Belleview case study


This report describes the application of benefit transfer methods for a specific site, Belle View Estate, in Western Australia. Belle View Estate is a proposed 44 ha residential development located in Bellevue, 16.5 km north-east of Perth. The land is a portion of a larger 99.5 ha landholding comprising Lot 239 Wilkins Street (formerly Goodchild Reserve) and a portion of Lot 799 Katharine Street, Bellevue. The site is transacted by Lot 33 Wilkins Street, a City of Swan owned drainage reserve (Bellevue Drain). The wider landholding is likely to be developed in a number of stages (Coterra Environment 2017).

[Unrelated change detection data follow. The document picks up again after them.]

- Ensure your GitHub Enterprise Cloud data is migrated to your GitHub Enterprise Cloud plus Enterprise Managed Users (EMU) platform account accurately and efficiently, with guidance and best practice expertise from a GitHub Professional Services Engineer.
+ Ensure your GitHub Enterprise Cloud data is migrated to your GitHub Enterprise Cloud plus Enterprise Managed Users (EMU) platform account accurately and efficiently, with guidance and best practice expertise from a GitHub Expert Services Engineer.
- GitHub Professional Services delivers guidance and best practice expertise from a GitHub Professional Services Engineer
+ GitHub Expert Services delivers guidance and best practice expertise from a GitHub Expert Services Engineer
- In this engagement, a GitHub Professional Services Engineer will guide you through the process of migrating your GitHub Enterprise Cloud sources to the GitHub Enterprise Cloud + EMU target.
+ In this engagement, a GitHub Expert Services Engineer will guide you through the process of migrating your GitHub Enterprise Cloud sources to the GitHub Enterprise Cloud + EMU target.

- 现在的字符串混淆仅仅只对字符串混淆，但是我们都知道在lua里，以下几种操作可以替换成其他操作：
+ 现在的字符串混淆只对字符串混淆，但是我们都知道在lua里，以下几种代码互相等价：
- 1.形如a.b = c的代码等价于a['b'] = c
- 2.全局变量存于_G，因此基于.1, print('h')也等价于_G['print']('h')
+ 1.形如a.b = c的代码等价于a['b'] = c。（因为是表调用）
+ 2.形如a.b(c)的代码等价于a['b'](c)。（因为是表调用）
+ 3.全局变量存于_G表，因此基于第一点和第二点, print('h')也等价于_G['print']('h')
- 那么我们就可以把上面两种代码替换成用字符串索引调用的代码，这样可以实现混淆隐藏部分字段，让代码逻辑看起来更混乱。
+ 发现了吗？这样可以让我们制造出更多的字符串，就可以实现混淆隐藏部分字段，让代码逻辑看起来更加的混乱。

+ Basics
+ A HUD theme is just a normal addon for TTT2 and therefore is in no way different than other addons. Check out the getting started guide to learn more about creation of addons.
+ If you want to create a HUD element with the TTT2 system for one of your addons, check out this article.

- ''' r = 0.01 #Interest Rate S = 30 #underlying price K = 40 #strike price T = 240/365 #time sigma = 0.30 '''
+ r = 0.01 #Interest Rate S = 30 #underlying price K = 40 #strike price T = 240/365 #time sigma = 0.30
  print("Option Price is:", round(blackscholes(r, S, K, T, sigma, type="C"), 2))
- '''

The water sensitive urban design (WSUD) technologies considered in this development are constructed wetlands and living stream. Constructed wetlands are extensively vegetated water bodies that use sedimentation, filtration and biological uptake processes to remove pollutants from stormwater. A living stream is a constructed or retrofitted stormwater conveyance channel that mimics the characteristics (morphology and vegetation) of natural streams. In addition to providing pollution benefits, both types of systems could generate a range of nonmarket benefits, such as amenity and biodiversity protection (Department of Water 2016). The constructed wetland system will consist of a series of interlinked seasonal (ephemeral) and permanent open water bodies in the Helena River floodplain. The area of permanent open water is approximately 4.5 ha, and the area of seasonal wetlands is approximately 10.4 ha (Figure 1). The area of living stream is approximately 1.7 ha.

The objective of the study is to estimate the nonmarket benefits of constructed wetlands and living streams in a private residential development[1]. In the following sections, we present the methodology used for the transfer of benefits, followed by the results of the assessment and a discussion section.